**Raw data**
====================
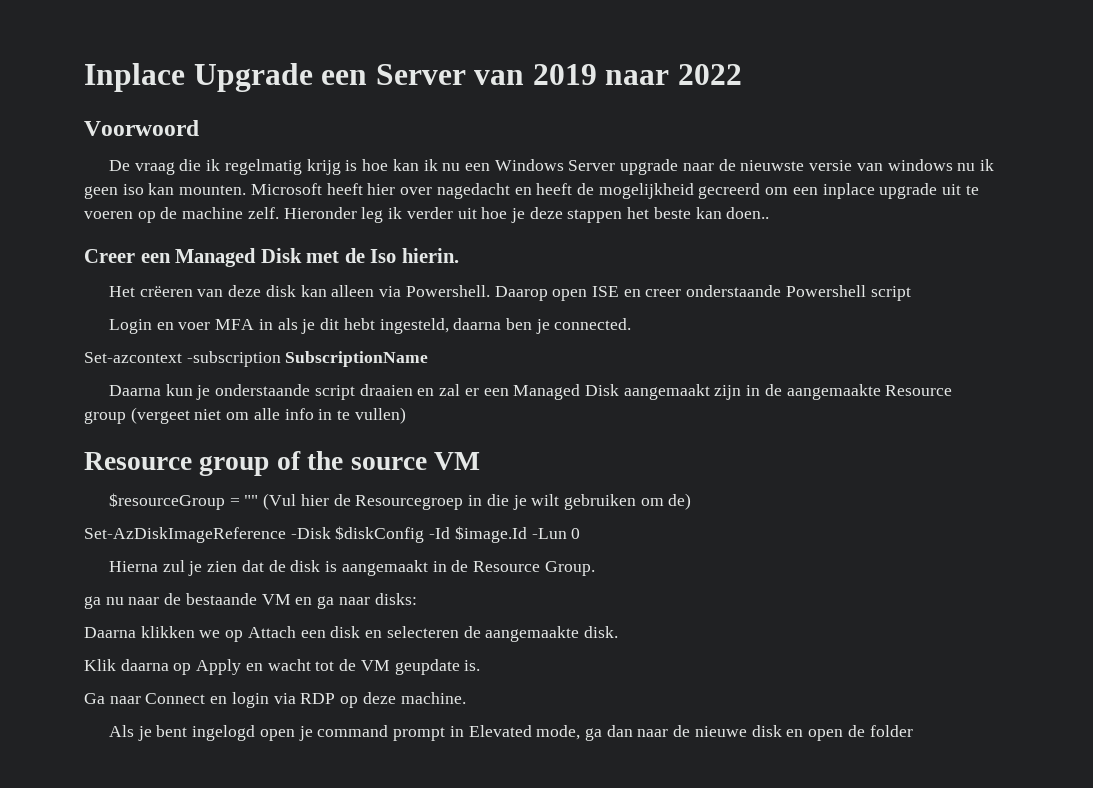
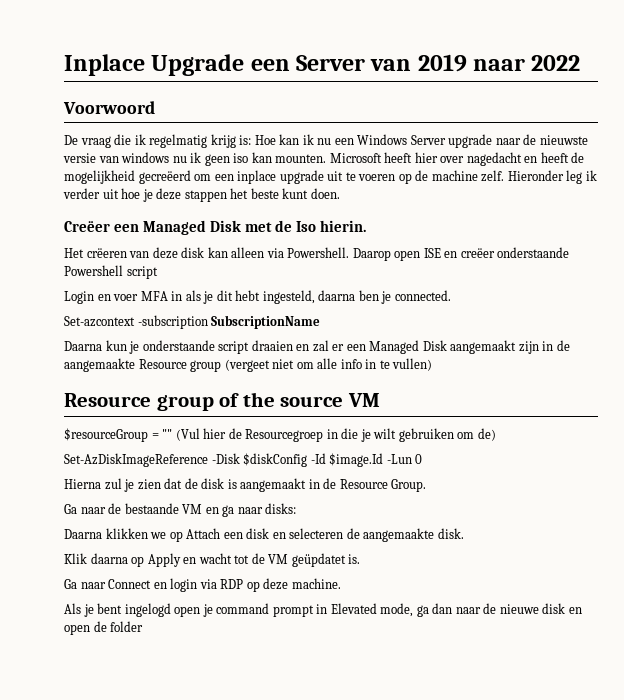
- De vraag die ik regelmatig krijg is hoe kan ik nu een Windows Server upgrade naar de nieuwste versie van windows nu ik geen iso kan mounten.
+ De vraag die ik regelmatig krijg is: Hoe kan ik nu een Windows Server upgrade naar de nieuwste versie van windows nu ik geen iso kan mounten.
- Microsoft heeft hier over nagedacht en heeft de mogelijkheid gecreerd om een inplace upgrade uit te voeren op de machine zelf.
+ Microsoft heeft hier over nagedacht en heeft de mogelijkheid gecreëerd om een inplace upgrade uit te voeren op de machine zelf.
- Hieronder leg ik verder uit hoe je deze stappen het beste kan doen..
- Creer een Managed Disk met de Iso hierin.
+ Hieronder leg ik verder uit hoe je deze stappen het beste kunt doen.
+ Creëer een Managed Disk met de Iso hierin.
- Daarop open ISE en creer onderstaande Powershell script
+ Daarop open ISE en creëer onderstaande Powershell script
- ga nu naar de bestaande VM en ga naar disks:
+ Ga naar de bestaande VM en ga naar disks:
- Klik daarna op Apply en wacht tot de VM geupdate is.
+ Klik daarna op Apply en wacht tot de VM geüpdatet is.

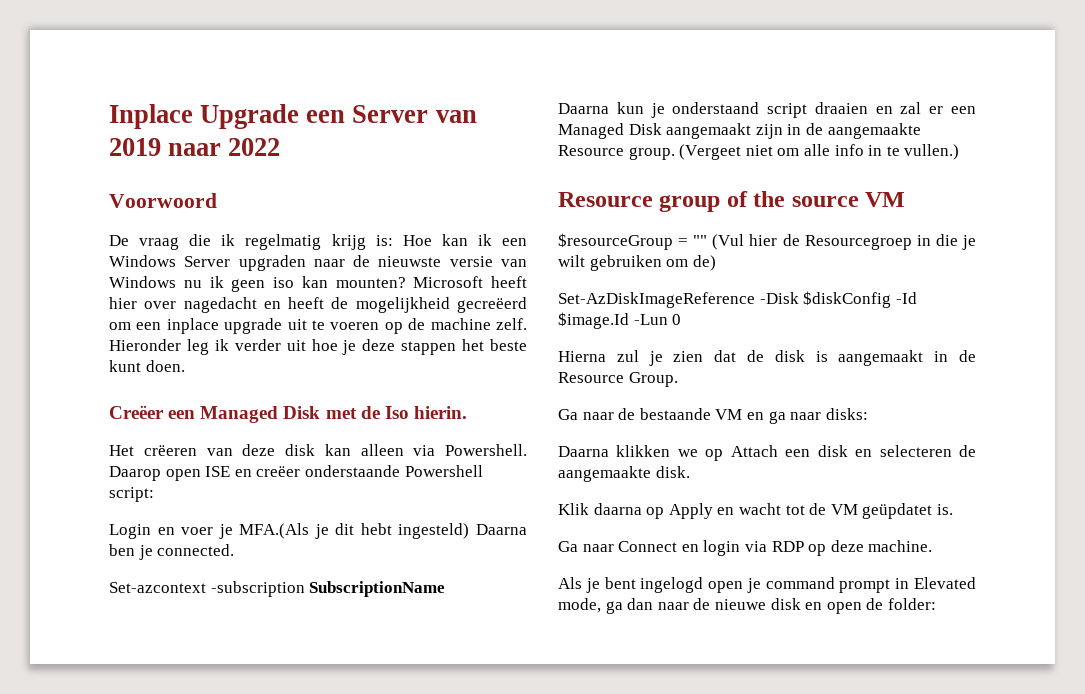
- De vraag die ik regelmatig krijg is: Hoe kan ik nu een Windows Server upgrade naar de nieuwste versie van windows nu ik geen iso kan mounten.
+ De vraag die ik regelmatig krijg is: Hoe kan ik een Windows Server upgraden naar de nieuwste versie van Windows nu ik geen iso kan mounten?
- Daarop open ISE en creëer onderstaande Powershell script
+ Daarop open ISE en creëer onderstaande Powershell script:
- Login en voer MFA in als je dit hebt ingesteld, daarna ben je connected.
+ Login en voer je MFA.(Als je dit hebt ingesteld) Daarna ben je connected.
- Daarna kun je onderstaande script draaien en zal er een Managed Disk aangemaakt zijn in de aangemaakte Resource group (vergeet niet om alle info in te vullen)
+ Daarna kun je onderstaand script draaien en zal er een Managed Disk aangemaakt zijn in de aangemaakte Resource group. (Vergeet niet om alle info in te vullen.)
- Als je bent ingelogd open je command prompt in Elevated mode, ga dan naar de nieuwe disk en open de folder
+ Als je bent ingelogd open je command prompt in Elevated mode, ga dan naar de nieuwe disk en open de folder:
====================
**About this exercise**
Only the lines from the start of the records to the line with "- Daarna kun" belong in the copy. Print them exactly, minus pictures.

**Task response**
- De vraag die ik regelmatig krijg is hoe kan ik nu een Windows Server upgrade naar de nieuwste versie van windows nu ik geen iso kan mounten.
+ De vraag die ik regelmatig krijg is: Hoe kan ik nu een Windows Server upgrade naar de nieuwste versie van windows nu ik geen iso kan mounten.
- Microsoft heeft hier over nagedacht en heeft de mogelijkheid gecreerd om een inplace upgrade uit te voeren op de machine zelf.
+ Microsoft heeft hier over nagedacht en heeft de mogelijkheid gecreëerd om een inplace upgrade uit te voeren op de machine zelf.
- Hieronder leg ik verder uit hoe je deze stappen het beste kan doen..
- Creer een Managed Disk met de Iso hierin.
+ Hieronder leg ik verder uit hoe je deze stappen het beste kunt doen.
+ Creëer een Managed Disk met de Iso hierin.
- Daarop open ISE en creer onderstaande Powershell script
+ Daarop open ISE en creëer onderstaande Powershell script
- ga nu naar de bestaande VM en ga naar disks:
+ Ga naar de bestaande VM en ga naar disks:
- Klik daarna op Apply en wacht tot de VM geupdate is.
+ Klik daarna op Apply en wacht tot de VM geüpdatet is.

- De vraag die ik regelmatig krijg is: Hoe kan ik nu een Windows Server upgrade naar de nieuwste versie van windows nu ik geen iso kan mounten.
+ De vraag die ik regelmatig krijg is: Hoe kan ik een Windows Server upgraden naar de nieuwste versie van Windows nu ik geen iso kan mounten?
- Daarop open ISE en creëer onderstaande Powershell script
+ Daarop open ISE en creëer onderstaande Powershell script:
- Login en voer MFA in als je dit hebt ingesteld, daarna ben je connected.
+ Login en voer je MFA.(Als je dit hebt ingesteld) Daarna ben je connected.
- Daarna kun je onderstaande script draaien en zal er een Managed Disk aangemaakt zijn in de aangemaakte Resource group (vergeet niet om alle info in te vullen)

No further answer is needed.